- Dindo
- Coordinates: 43°30′46″N 18°18′09″E﻿ / ﻿43.512778°N 18.302500°E
- Country: Bosnia and Herzegovina
- Entity: Federation of Bosnia and Herzegovina
- Elevation: 2,297 ft (700 m)
- Time zone: UTC+1 (CET)
- • Summer (DST): UTC+2 (CEST)

= Dindo, Konjic =

Dindo is a village in the municipality of Konjic, in the Federation of Bosnia and Herzegovina entity of Bosnia and Herzegovina.

Dindo is located in a mountainous rural area in the south-eastern part of Konjic Municipality on the border with Kalinovik Municipality, which also marks the Inter-Entity Boundary Line (IEBL) between the two constituent entities of Bosnia and Herzegovina, FB&H and RS.

A bridge carrying an important road across the Ljuta, a right tributary of the Neretva, was destroyed in 1995 during the last days of the Bosnian War before the signing of the Dayton Agreement.

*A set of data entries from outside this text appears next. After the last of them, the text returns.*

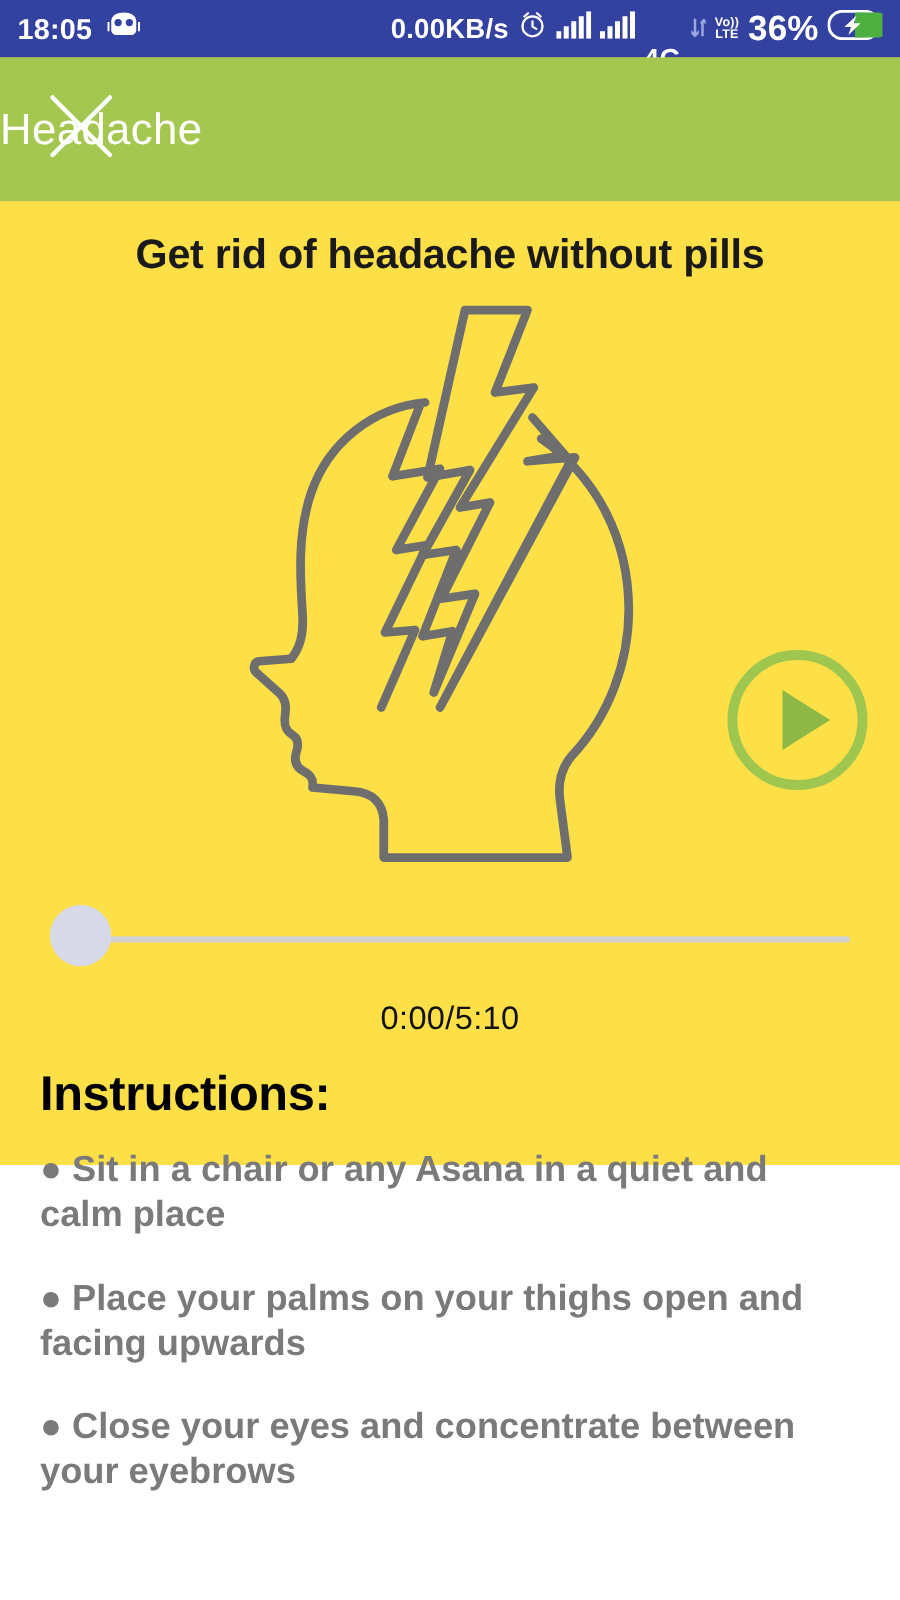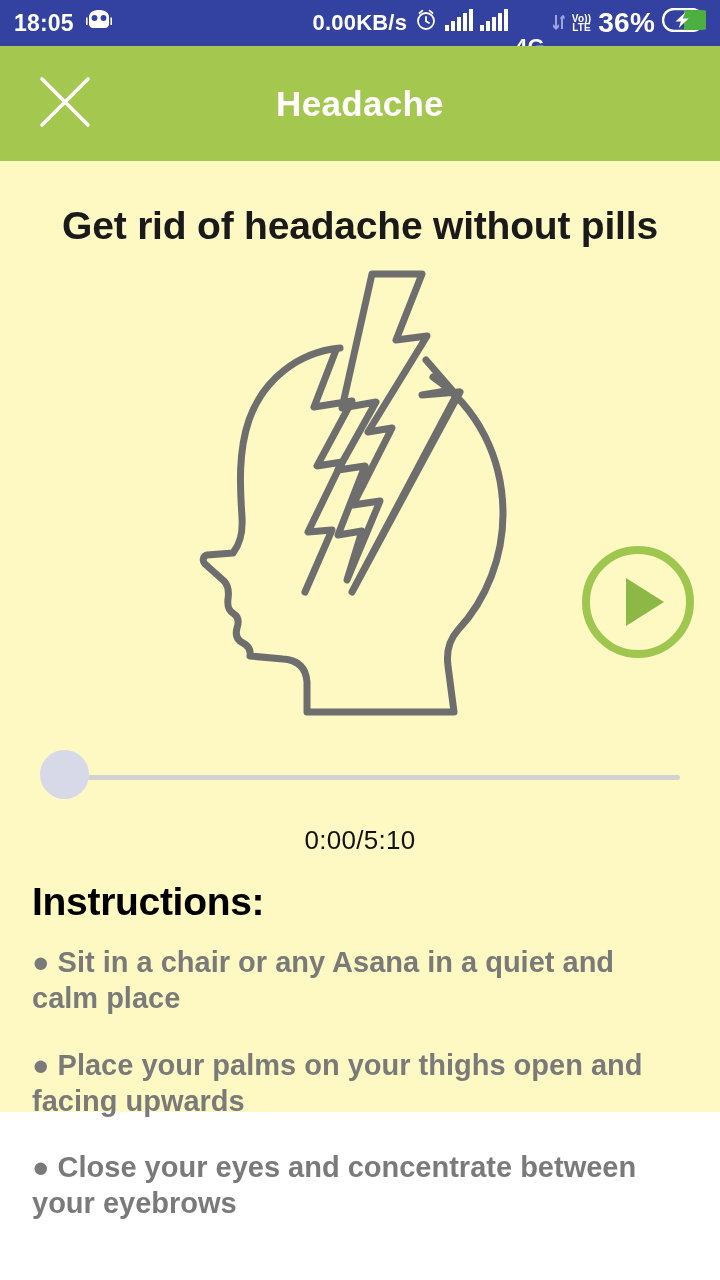--- a/index.html
+++ b/index.html
@@ -2,21 +2,21 @@
 <html><head>
 <meta charset="utf-8">
 <style>
   * { margin:0; padding:0; box-sizing:border-box; }
   html, body {
     width:720px; height:1280px;
     background:#ffffff;
     font-family:"Liberation Sans", sans-serif;
     overflow:hidden;
   }
-  .screen { position:relative; width:720px; height:1112px; background:#fef9c3; }
+  .screen { position:relative; width:720px; height:932px; background:#fde047; }
 
   
   .statusbar {
     height:46px; background:#3341a0; color:#fff;
     display:flex; align-items:center; padding:0 14px;
     font-size:23px; font-weight:bold; letter-spacing:.2px;
   }
   .sb-left { display:flex; align-items:center; gap:10px; }
   .sb-right { margin-left:auto; display:flex; align-items:center; gap:7px; }
   .sb-time { font-size:23px; font-weight:bold; }
@@ -31,28 +31,28 @@
   .appbar {
     position:relative; height:115px; background:#a4c84f;
     display:flex; align-items:center;
   }
   .close-btn {
     position:absolute; left:34px; top:50%; transform:translateY(-50%);
     width:62px; height:62px; display:flex; align-items:center; justify-content:center;
     cursor:pointer;
   }
   .appbar-title {
-    width:100%; text-align:center; color:#ffffff;
-    font-size:35px; font-weight:700; letter-spacing:.3px;
+    width:100%; color:#ffffff;
+    font-size:35px; font-weight:400; letter-spacing:.3px;
   }
 
   
   .subtitle {
     text-align:center; color:#1a1a1a;
-    font-size:39px; font-weight:bold; padding:43px 0 0 0;
+    font-size:33px; font-weight:bold; padding:23px 0 0 0;
     letter-spacing:-.2px;
   }
   .media {
     position:relative; height:460px; margin-top:14px;
   }
   .head-illus {
     position:absolute; left:50%; top:0; transform:translateX(-50%);
   }
   .play-btn {
     position:absolute; right:22px; top:280px;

The destroyed bridge was replaced with a Bailey bridge in 2002. The work was undertaken by a Spanish Engineering Unit of SFOR based in Mostar. As well as restoring road communications the replacement of the bridge was intended to make it easier for displaced persons to return to their pre-war homes, to support agriculture and to contribute to economic prosperity in the region, encouraging trade between the two entities.